Automate the boring things with Python – £31
Another course for absolute beginners, longer than Codecademy’s offering and with a lot more practical examples, but less structured towards general programming concepts and more towards getting things done. Yes it costs money, but you’ll be productive with it right off the bat.

Google Python lessons – +£Free
How I learnt Python. This assumes that you know at least one other programming language and the basics of programming, it’s teaching you Python and not how to write a program. As such it doesn’t go through a lot of things like basic program flow, algorithm design or the like. It teaches you how Python does things and gives a great basic understanding of the Python standard library. Doesn’t touch much on 3rd party libraries.

EDIT: Hat tip to Sorina for this Computer science 101 from Udemy. As she suggests it’s an excellent companion to the Google course as it fills in the gap in that course.

Next up there’s podcasts:
Talk Python to Me
Talk Python to me is a general python podcast, its level is definitely beyond beginner, so I’d recommend doing some python programming first to see if you like it.
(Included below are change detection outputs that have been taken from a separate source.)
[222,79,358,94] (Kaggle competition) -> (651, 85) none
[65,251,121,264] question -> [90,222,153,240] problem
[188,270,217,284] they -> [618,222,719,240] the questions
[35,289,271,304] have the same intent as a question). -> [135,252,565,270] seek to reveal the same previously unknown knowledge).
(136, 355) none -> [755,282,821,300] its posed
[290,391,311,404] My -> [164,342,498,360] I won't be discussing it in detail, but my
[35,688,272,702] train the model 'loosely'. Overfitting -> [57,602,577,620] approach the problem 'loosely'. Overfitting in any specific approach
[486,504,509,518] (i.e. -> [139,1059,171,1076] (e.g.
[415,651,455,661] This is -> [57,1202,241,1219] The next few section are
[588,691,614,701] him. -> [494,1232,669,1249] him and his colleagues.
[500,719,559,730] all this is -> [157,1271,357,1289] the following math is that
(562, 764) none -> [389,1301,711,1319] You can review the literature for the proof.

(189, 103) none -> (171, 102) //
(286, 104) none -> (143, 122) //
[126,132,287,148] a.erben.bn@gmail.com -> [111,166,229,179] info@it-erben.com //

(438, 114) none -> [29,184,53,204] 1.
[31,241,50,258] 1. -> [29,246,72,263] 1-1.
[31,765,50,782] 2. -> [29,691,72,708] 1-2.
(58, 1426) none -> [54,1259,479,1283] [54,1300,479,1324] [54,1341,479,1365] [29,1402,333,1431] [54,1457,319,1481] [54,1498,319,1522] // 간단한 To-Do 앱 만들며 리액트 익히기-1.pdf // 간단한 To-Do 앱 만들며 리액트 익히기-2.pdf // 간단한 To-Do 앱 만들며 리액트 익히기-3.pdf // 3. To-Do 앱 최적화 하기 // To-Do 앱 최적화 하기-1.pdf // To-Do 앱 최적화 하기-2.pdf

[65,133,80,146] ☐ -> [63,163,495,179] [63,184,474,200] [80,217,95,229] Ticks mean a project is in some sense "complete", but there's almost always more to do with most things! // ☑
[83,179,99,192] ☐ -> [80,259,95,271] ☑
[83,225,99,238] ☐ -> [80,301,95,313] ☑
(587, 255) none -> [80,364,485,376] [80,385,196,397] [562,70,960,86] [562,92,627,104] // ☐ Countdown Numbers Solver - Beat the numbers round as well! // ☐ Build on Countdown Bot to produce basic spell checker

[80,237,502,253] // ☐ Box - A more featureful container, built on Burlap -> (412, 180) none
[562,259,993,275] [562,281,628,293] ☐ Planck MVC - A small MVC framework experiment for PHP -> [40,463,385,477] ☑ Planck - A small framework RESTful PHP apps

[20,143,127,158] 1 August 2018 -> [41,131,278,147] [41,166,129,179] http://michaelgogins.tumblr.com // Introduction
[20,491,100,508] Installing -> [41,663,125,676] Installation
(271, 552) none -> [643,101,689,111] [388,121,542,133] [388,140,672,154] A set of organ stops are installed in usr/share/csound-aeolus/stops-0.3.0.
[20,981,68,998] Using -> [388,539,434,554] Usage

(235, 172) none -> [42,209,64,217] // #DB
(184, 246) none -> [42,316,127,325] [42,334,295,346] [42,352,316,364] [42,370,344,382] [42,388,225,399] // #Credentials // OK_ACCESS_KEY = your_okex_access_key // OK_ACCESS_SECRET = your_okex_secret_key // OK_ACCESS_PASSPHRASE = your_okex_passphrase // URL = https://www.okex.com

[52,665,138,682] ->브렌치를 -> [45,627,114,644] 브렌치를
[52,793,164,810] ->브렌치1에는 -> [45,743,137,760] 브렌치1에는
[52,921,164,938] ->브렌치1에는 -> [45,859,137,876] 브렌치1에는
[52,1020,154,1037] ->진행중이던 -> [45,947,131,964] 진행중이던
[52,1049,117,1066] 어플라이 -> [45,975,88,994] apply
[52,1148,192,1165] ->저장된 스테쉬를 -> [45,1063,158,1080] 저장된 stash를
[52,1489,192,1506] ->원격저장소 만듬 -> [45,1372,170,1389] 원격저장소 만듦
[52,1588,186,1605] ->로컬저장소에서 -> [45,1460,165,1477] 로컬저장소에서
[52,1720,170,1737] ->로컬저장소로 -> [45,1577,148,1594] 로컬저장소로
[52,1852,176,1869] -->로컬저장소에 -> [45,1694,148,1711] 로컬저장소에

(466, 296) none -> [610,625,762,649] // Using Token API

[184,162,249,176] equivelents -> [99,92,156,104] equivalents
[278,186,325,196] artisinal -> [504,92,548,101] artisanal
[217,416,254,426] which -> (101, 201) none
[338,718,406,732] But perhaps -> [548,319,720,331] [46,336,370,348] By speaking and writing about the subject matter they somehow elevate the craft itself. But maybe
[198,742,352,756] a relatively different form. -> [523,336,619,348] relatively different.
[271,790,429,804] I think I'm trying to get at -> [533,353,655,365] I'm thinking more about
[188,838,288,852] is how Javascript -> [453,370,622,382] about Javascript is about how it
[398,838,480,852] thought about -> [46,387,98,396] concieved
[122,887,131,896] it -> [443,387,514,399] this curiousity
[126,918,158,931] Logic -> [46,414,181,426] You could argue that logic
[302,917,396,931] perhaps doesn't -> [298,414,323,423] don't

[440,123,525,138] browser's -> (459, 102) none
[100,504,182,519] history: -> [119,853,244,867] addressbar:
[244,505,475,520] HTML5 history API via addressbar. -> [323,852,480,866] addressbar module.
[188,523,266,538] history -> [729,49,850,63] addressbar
It’s very much focussed on Python development but it includes interviews with people doing quite fascinating things with Python. Expect to hear about massive Python suites being developed, python running at speeds you mightn’t have expected from an interpreted language and library development. I recommend the episodes on Requests and Fluent Python especially, once you’ve spent some time writing Python. Both are very revealing and Fluent Python is in my reading list later on.

Python Testing
This is probably the best match to what I’m writing about when I talk about testing with Python. It’s a little drier and more technical than Talk Python To Me, but it’s definitely worth the listen. Lots of interesting tit-bits about testing with Python, the frameworks, the practicalities. The presenter’s somewhat lubrugious delivery might require some adjustment to, but well worth the effort.

Code Newbie
Less Python focussed, this is just a series of interviews with people talking about their experiences learning to program. Personally I didn’t find this podcast to my taste, a little too general and rambling for me, but useful if you want some inspiration from other people’s experiences.

Finally, a reading list:
Learning Python
Great book with oodles of information about Python and probably life itself. Very comprehensive and a very good reference for anyone learning Python. Expect it to sprout post-its like mushrooms after the rain. If I could only have one Python book, it would be this book. It’s not really a book about learning by example, I recommend it in parallel with the courses above and as a reference book.

Fluent Python
Another brilliant O’Reilly book but definitely for the more advanced user. Lots of excellent information about the more advanced and deep aspects of Python. Very strongly recommended, but definitely not a first book

Black Hat Python
In the vein of Automate the Boring Things With Python, this lets you hit the ground running on security testing and some useful network testing scripts.

As previously stated however, the absolute best way to learn is to keep writing programs! Find something you are passionate about and write it!